CEO | SAS Institute
North Carolina’s best-known tech executive isn’t slowing down after 47 years of leading one of the state’s most consistently successful businesses. The Salisbury native, who turned 80 in January, continues to work toward an IPO for Cary-based SAS Institute in 2024. SAS has reported an annual profit every year since its inception in 1976.
Taking the company public, Goodnight has said, will better allow employees and customers to share in the company’s success, while also attracting new talent. The data management, analytics and AI company employs more than 12,000 people and reported $3.2 billion in 2022 revenue.
Over his career, Goodnight and his wife Ann, have championed education.
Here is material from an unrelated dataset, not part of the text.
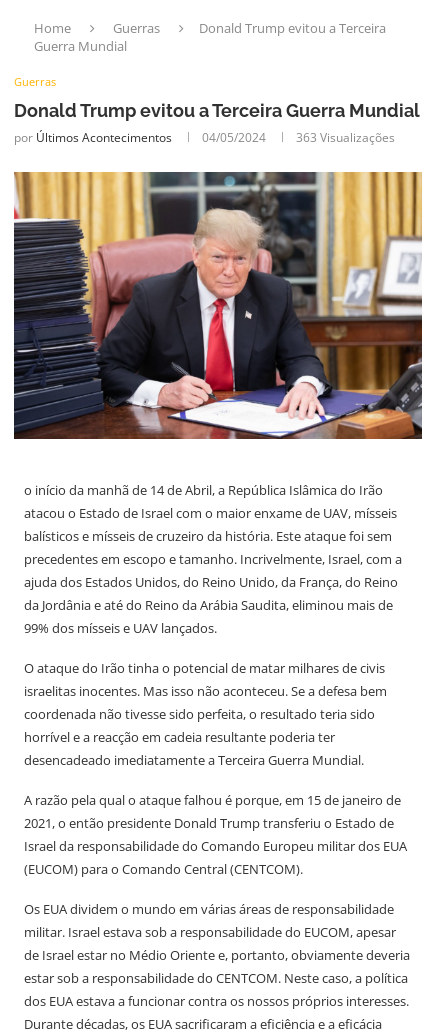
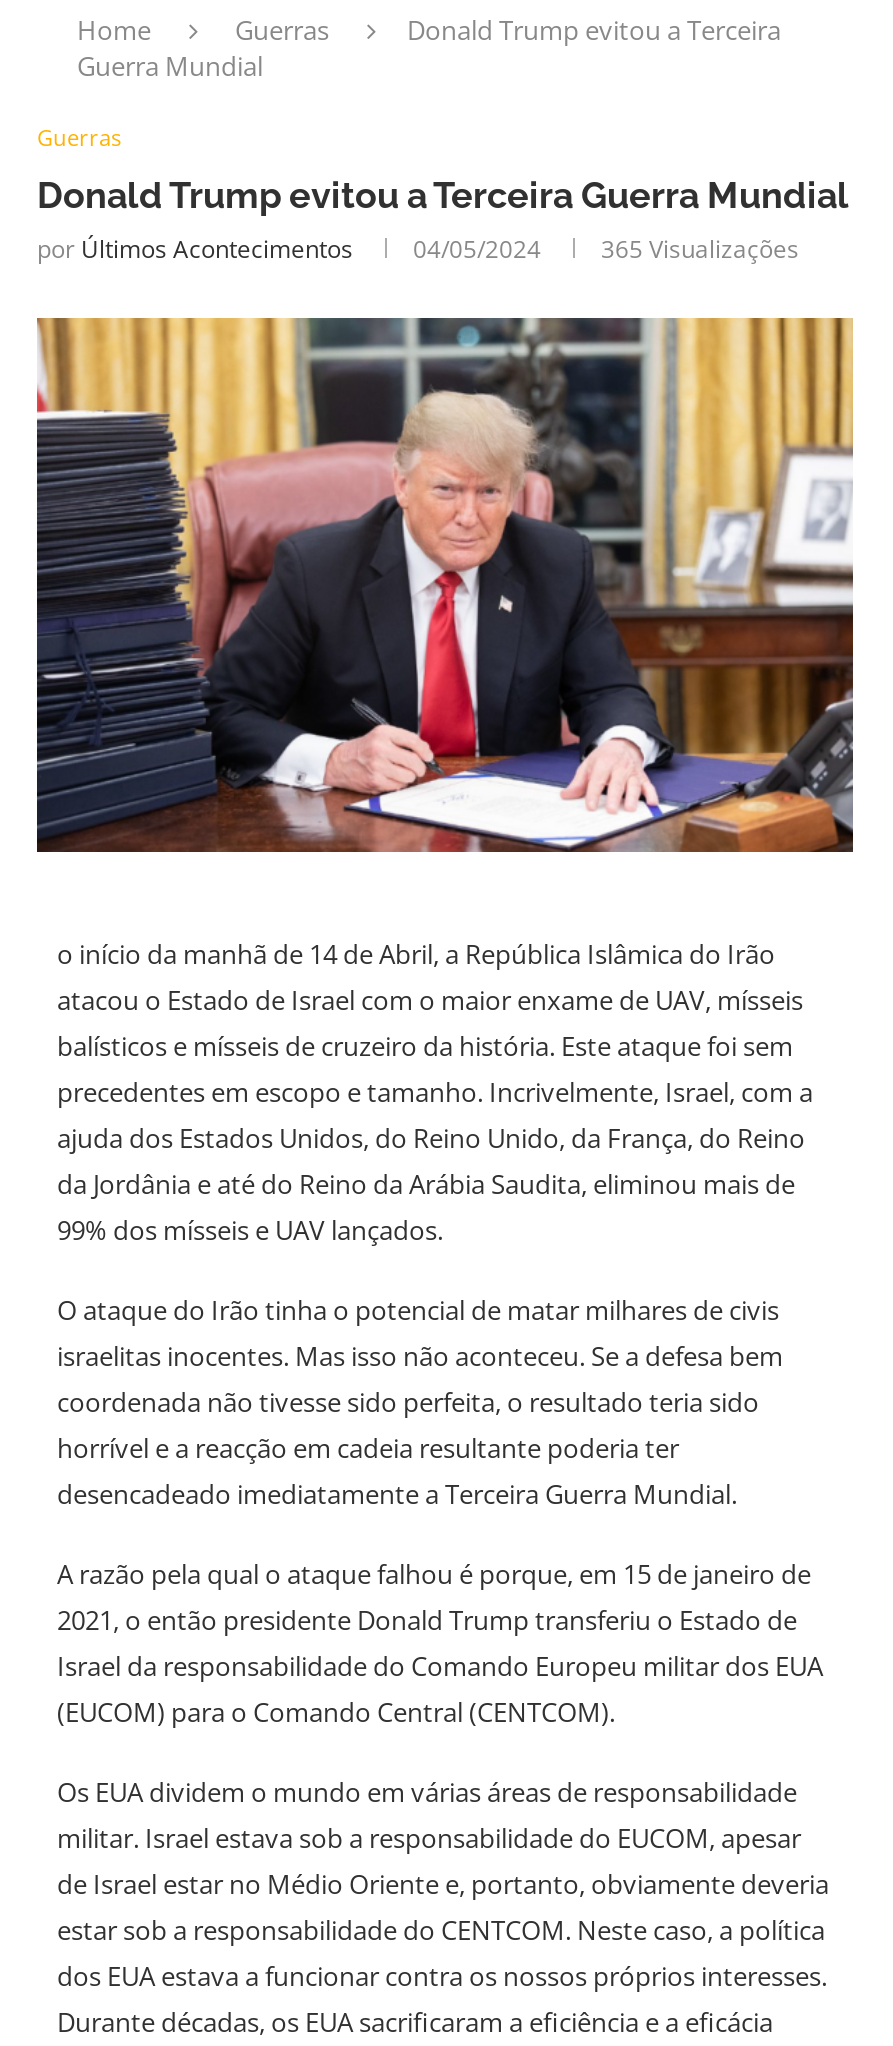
- 363 Visualizações
+ 365 Visualizações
He has endowed several professorships at N.C. State University, where he earned bachelor’s, master’s and doctoral degrees in mathematics and worked as a professor from 1972 to 1976. Ann Goodnight has been an N.C. State trustee since 2015.
In 1997, the Goodnights and SAS co-founders John and Ginger Sall opened Cary Academy, a college preparatory day school with grades six through 12.
Favorite N.C. place to visit: The Boone and Blowing Rock areas, as well as Wrightsville Beach. I always recommend visiting the N.C. Museum of Art, taking in an N.C. State basketball game at the PNC Arena or a football game at Carter-Finley Stadium.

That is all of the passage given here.